Ligar a tevê no meio de uma noite mais escura que todas as outras para assistir aos jogos do Vasco neste Brasileirão – com a ingênua esperança de que o time não ficará para sempre acorrentado no mal-assombrado e sujo porão da Série B – é como ser arrastado para uma armadilha do engenhoso Jigsaw: a tortura é máxima e a chance de escapar, mínima. A cada partida (como a cada filme da interminável cinessérie), um novo e aterrorizante capítulo, com mais requintes de crueldade que o anterior.

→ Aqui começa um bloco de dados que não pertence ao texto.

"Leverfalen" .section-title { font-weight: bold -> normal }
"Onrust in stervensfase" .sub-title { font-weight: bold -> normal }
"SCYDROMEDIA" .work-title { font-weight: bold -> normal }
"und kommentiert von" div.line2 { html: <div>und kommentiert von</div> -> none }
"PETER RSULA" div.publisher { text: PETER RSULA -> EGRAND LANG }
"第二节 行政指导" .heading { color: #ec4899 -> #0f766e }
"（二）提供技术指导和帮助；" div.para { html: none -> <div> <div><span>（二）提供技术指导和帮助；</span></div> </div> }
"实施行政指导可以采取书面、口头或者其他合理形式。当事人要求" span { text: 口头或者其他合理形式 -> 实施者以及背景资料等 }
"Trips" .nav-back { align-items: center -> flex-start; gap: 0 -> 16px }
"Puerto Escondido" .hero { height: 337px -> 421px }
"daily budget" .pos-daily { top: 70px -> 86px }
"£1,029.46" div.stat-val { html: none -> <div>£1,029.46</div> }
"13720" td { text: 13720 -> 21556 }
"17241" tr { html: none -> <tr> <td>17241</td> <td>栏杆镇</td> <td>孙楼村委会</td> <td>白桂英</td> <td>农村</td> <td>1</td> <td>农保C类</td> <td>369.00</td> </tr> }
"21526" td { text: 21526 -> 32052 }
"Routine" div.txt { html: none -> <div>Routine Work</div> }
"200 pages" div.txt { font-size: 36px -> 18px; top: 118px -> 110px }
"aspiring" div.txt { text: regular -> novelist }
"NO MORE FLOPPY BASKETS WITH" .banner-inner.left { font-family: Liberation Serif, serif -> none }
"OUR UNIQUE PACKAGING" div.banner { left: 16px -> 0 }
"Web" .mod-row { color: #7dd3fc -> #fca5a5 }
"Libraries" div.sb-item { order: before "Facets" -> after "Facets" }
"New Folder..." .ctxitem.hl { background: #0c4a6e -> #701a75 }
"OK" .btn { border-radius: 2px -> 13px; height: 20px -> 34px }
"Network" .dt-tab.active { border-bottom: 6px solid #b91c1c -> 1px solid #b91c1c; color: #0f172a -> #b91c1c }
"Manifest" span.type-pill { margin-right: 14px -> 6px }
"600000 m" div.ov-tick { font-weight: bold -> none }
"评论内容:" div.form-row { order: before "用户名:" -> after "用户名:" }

Quando você pensa que o pior já passou, boo! vem aquele juiz ladrão com a cara cínica do Freddy Krueger apitar um pênalti que só ele viu; ou um zagueiro mais carniceiro que o Jason esfacelar o tornozelo dos nossos atacantes; ou ainda um Michael Myers da imprensa dizer que o Vasco merece descer até o inferno da Segundona por causa do ex-presidente Eurico Miranda, aquele vampirão adiposo que sugou todo o sangue cruzmaltino que podia. Isso tudo, claro, somado ao fato de o time reunir – com raríssimas exceções – um bando de zumbis digno dos piores filmes do George A. Romero. É muita bruxa solta para um time só – que hoje, em pleno Dia de Finados, enfrenta o também (mas não tão) ameaçado Fluminense. Vade retro!